### WHAT IS BEING ASKED
Your answer must match the records word for word and contain no pictures.

Before-and-after change records:

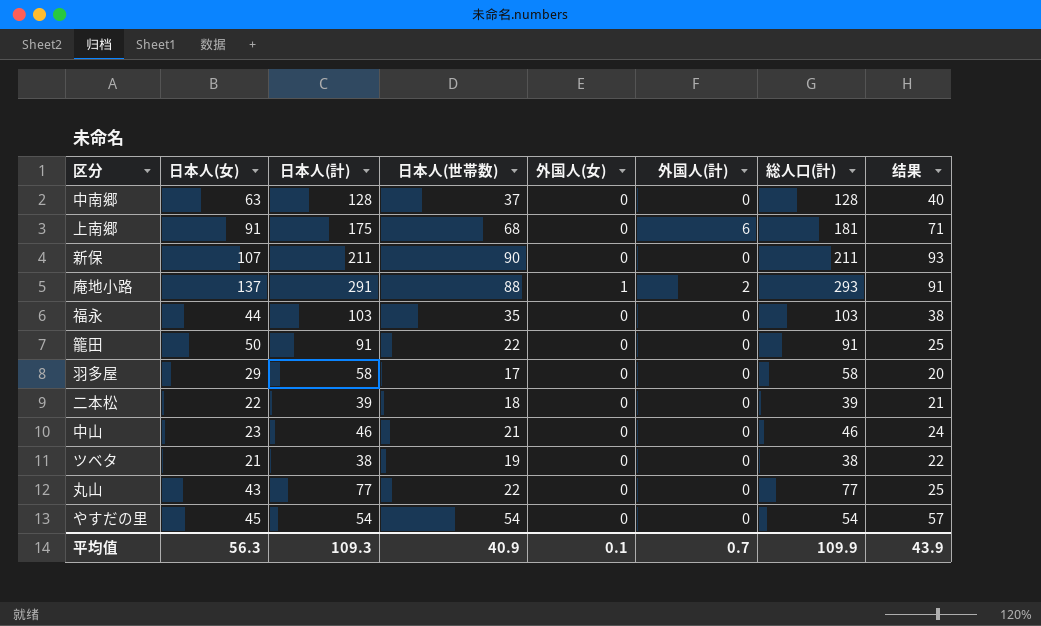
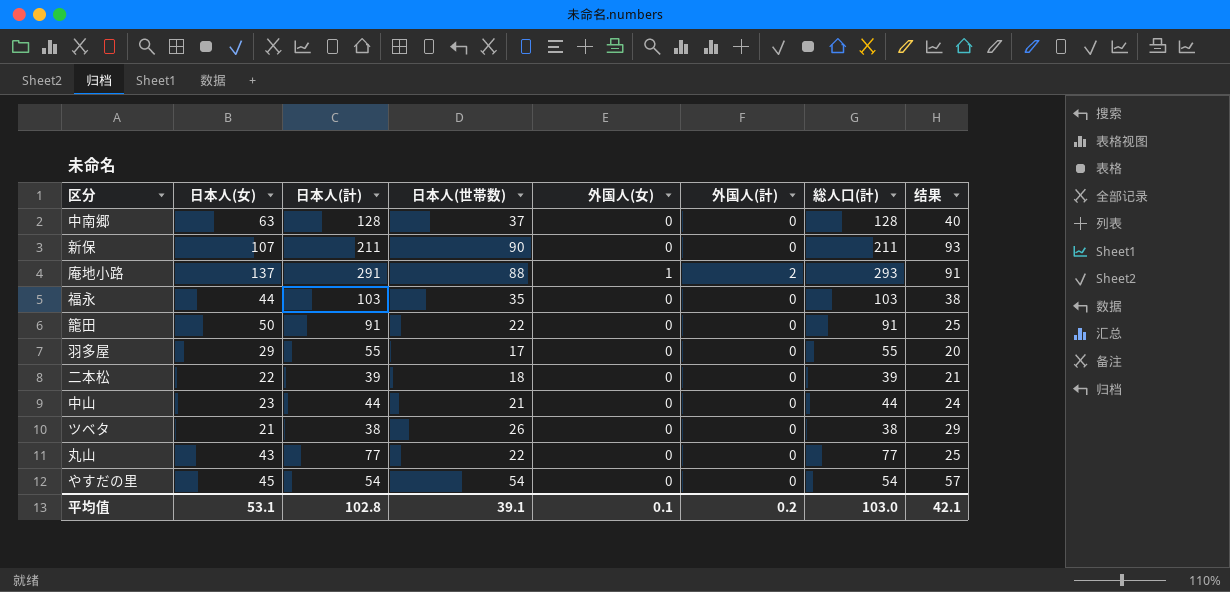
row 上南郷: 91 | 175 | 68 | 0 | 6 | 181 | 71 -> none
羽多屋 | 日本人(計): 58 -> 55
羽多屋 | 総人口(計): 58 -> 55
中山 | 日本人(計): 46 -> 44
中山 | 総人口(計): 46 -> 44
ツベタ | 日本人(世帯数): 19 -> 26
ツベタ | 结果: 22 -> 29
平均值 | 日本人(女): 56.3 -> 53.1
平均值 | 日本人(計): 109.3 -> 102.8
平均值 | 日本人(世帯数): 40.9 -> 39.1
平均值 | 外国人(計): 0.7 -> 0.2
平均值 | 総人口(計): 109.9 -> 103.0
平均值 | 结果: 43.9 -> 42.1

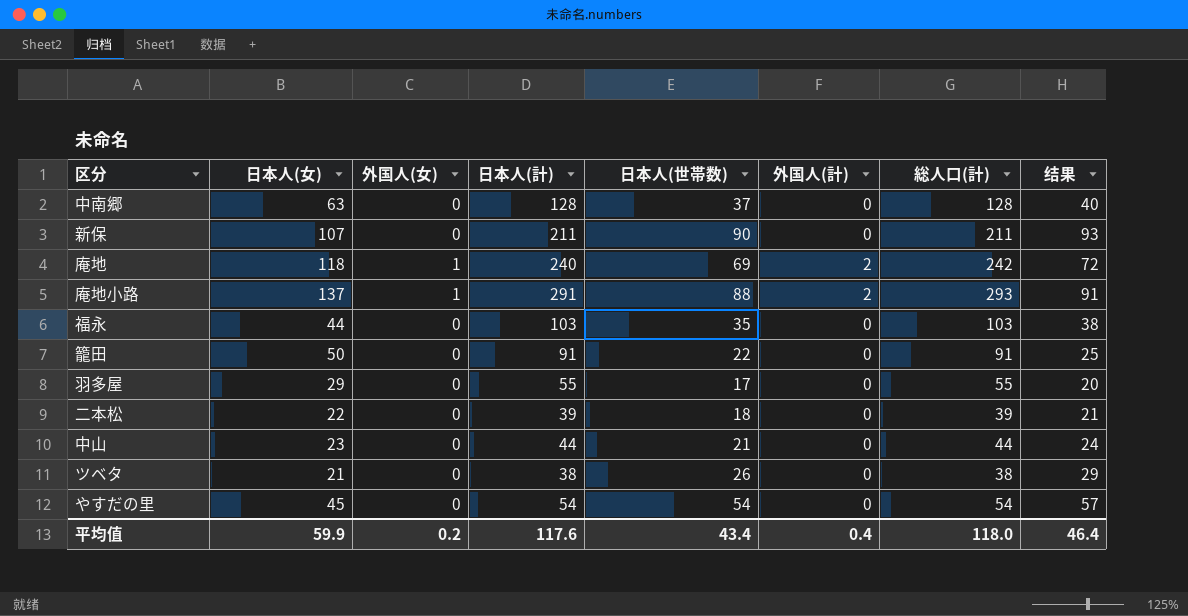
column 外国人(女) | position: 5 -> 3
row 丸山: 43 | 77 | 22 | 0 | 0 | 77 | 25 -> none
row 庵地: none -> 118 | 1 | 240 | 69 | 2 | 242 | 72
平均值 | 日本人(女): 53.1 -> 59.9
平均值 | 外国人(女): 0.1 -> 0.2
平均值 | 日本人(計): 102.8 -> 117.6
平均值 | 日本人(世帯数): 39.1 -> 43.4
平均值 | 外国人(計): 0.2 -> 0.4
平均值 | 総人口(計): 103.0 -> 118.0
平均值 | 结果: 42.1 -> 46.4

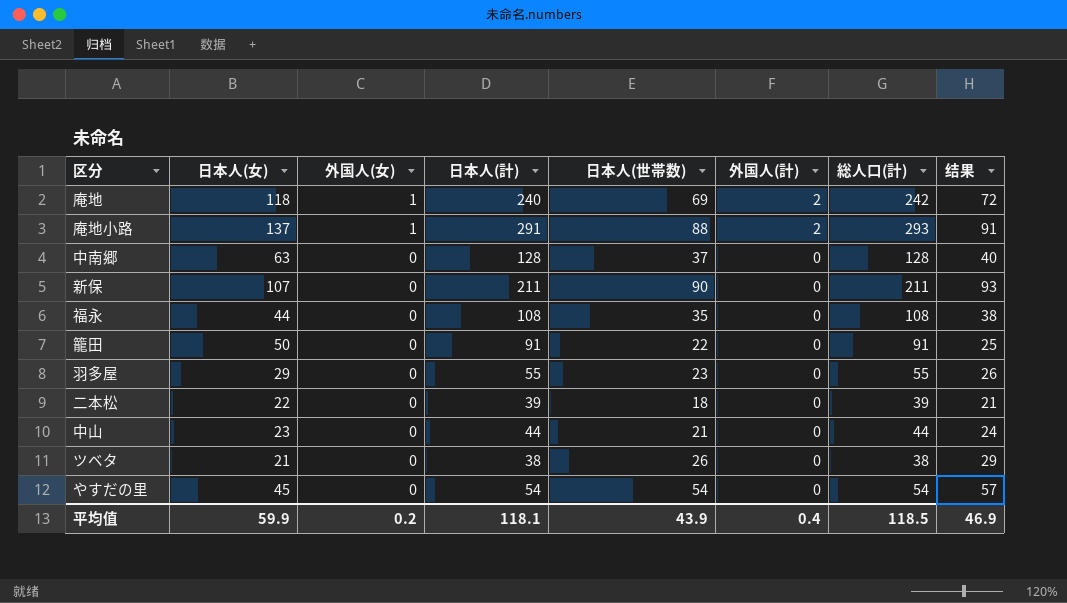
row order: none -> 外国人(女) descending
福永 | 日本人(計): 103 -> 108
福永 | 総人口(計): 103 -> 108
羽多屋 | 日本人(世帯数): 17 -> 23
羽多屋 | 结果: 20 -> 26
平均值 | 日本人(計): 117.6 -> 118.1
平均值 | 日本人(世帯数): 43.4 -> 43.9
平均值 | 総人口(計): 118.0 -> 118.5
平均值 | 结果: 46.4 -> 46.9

### RESPONSE AREA
row 上南郷: 91 | 175 | 68 | 0 | 6 | 181 | 71 -> none
羽多屋 | 日本人(計): 58 -> 55
羽多屋 | 総人口(計): 58 -> 55
中山 | 日本人(計): 46 -> 44
中山 | 総人口(計): 46 -> 44
ツベタ | 日本人(世帯数): 19 -> 26
ツベタ | 结果: 22 -> 29
平均值 | 日本人(女): 56.3 -> 53.1
平均值 | 日本人(計): 109.3 -> 102.8
平均值 | 日本人(世帯数): 40.9 -> 39.1
平均值 | 外国人(計): 0.7 -> 0.2
平均值 | 総人口(計): 109.9 -> 103.0
平均值 | 结果: 43.9 -> 42.1

column 外国人(女) | position: 5 -> 3
row 丸山: 43 | 77 | 22 | 0 | 0 | 77 | 25 -> none
row 庵地: none -> 118 | 1 | 240 | 69 | 2 | 242 | 72
平均值 | 日本人(女): 53.1 -> 59.9
平均值 | 外国人(女): 0.1 -> 0.2
平均值 | 日本人(計): 102.8 -> 117.6
平均值 | 日本人(世帯数): 39.1 -> 43.4
平均值 | 外国人(計): 0.2 -> 0.4
平均值 | 総人口(計): 103.0 -> 118.0
平均值 | 结果: 42.1 -> 46.4

row order: none -> 外国人(女) descending
福永 | 日本人(計): 103 -> 108
福永 | 総人口(計): 103 -> 108
羽多屋 | 日本人(世帯数): 17 -> 23
羽多屋 | 结果: 20 -> 26
平均值 | 日本人(計): 117.6 -> 118.1
平均值 | 日本人(世帯数): 43.4 -> 43.9
平均值 | 総人口(計): 118.0 -> 118.5
平均值 | 结果: 46.4 -> 46.9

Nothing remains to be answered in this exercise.